:: TASK REQUIREMENTS ::
Should a picture appear anywhere in the data, omit it and copy everything else exactly.

•••••

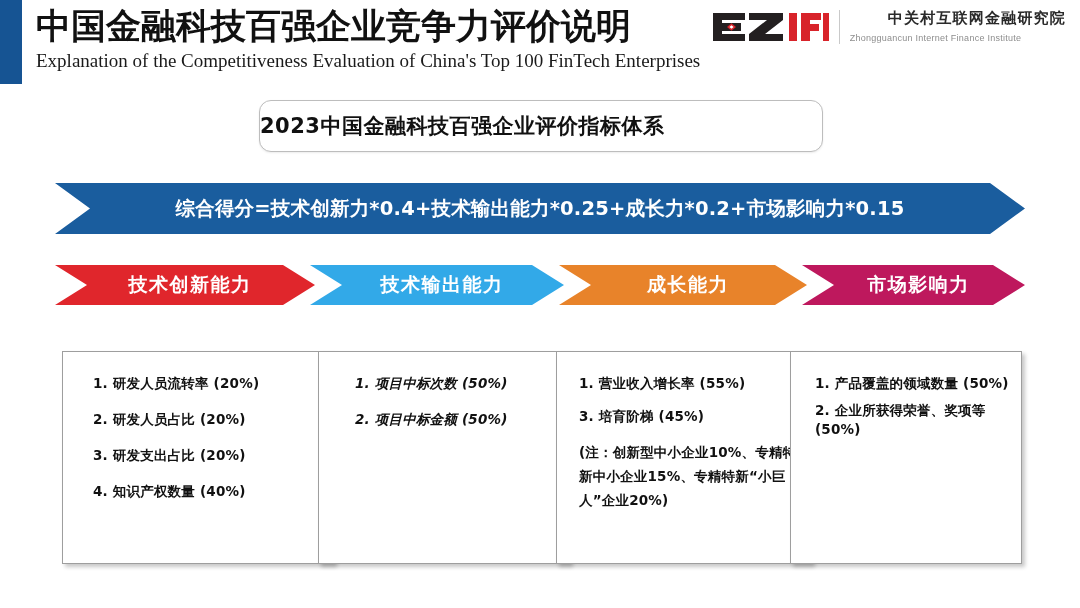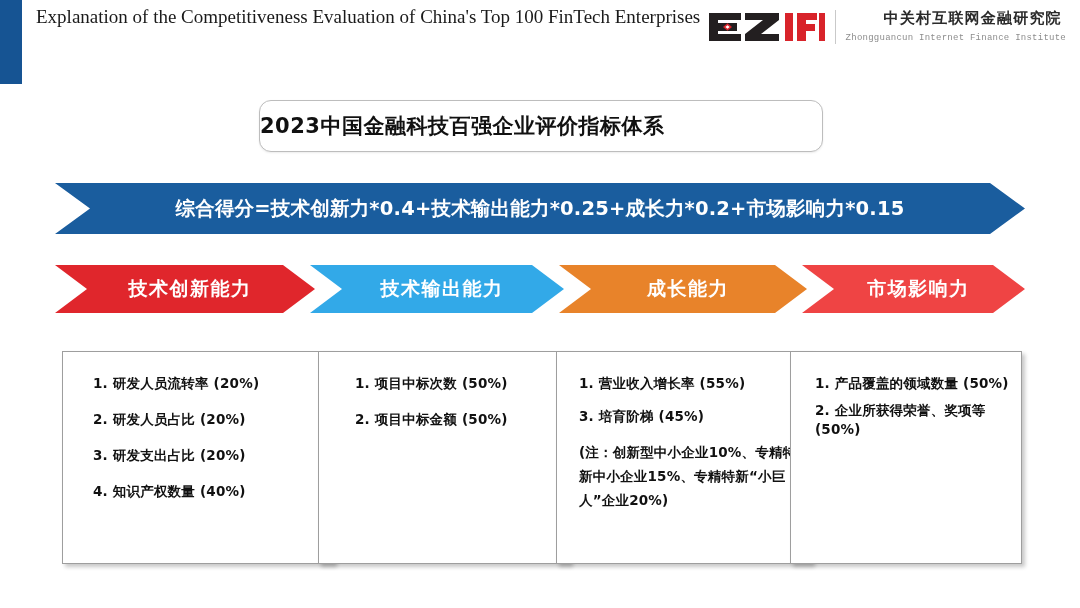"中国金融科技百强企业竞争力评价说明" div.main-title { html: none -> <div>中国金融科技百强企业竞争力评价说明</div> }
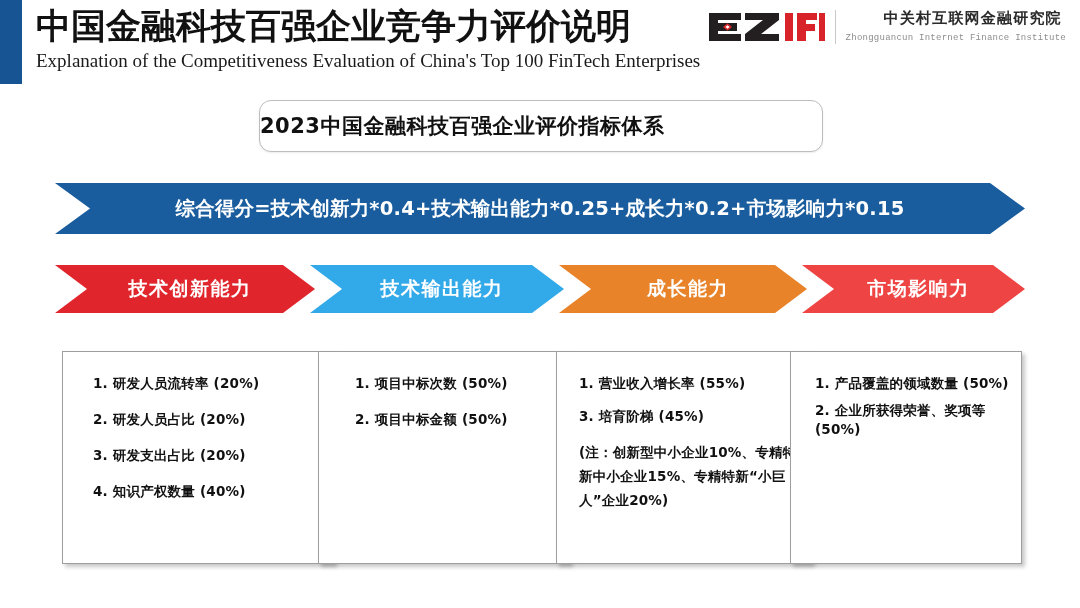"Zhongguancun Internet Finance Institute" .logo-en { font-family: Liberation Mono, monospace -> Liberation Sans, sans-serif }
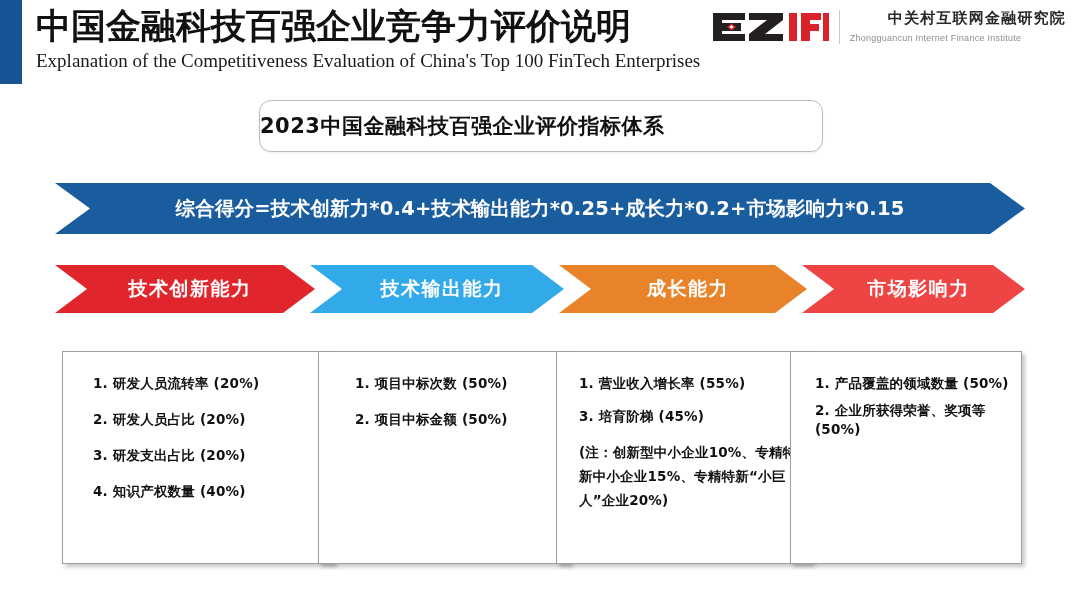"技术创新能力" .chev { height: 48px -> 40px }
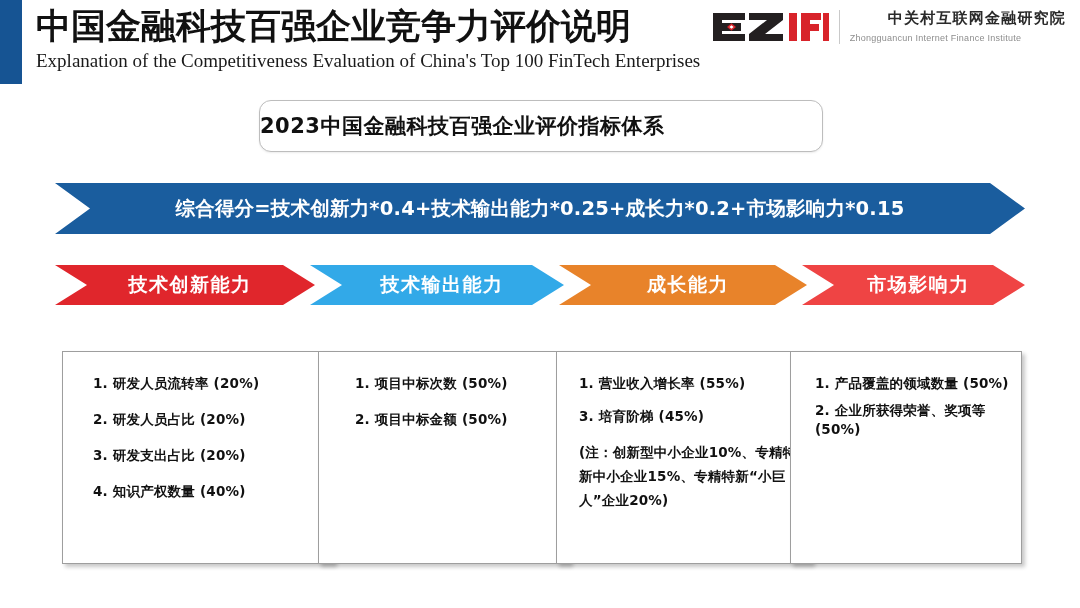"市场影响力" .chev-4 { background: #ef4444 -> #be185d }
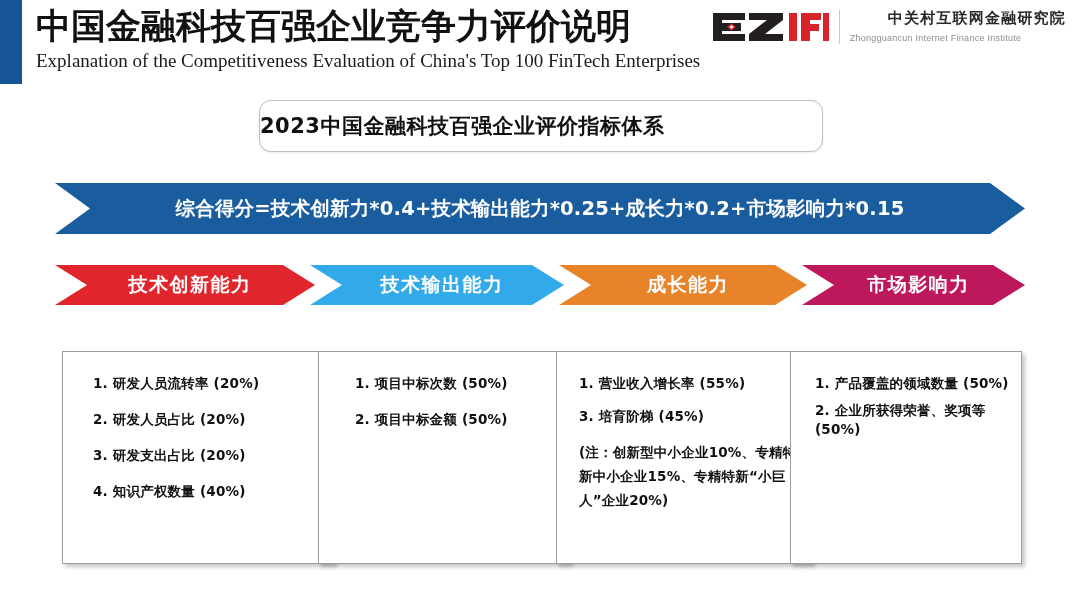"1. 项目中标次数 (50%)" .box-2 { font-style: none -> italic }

•••••

:: ANSWER BELOW ::
"中国金融科技百强企业竞争力评价说明" div.main-title { html: none -> <div>中国金融科技百强企业竞争力评价说明</div> }
"Zhongguancun Internet Finance Institute" .logo-en { font-family: Liberation Mono, monospace -> Liberation Sans, sans-serif }
"技术创新能力" .chev { height: 48px -> 40px }
"市场影响力" .chev-4 { background: #ef4444 -> #be185d }
"1. 项目中标次数 (50%)" .box-2 { font-style: none -> italic }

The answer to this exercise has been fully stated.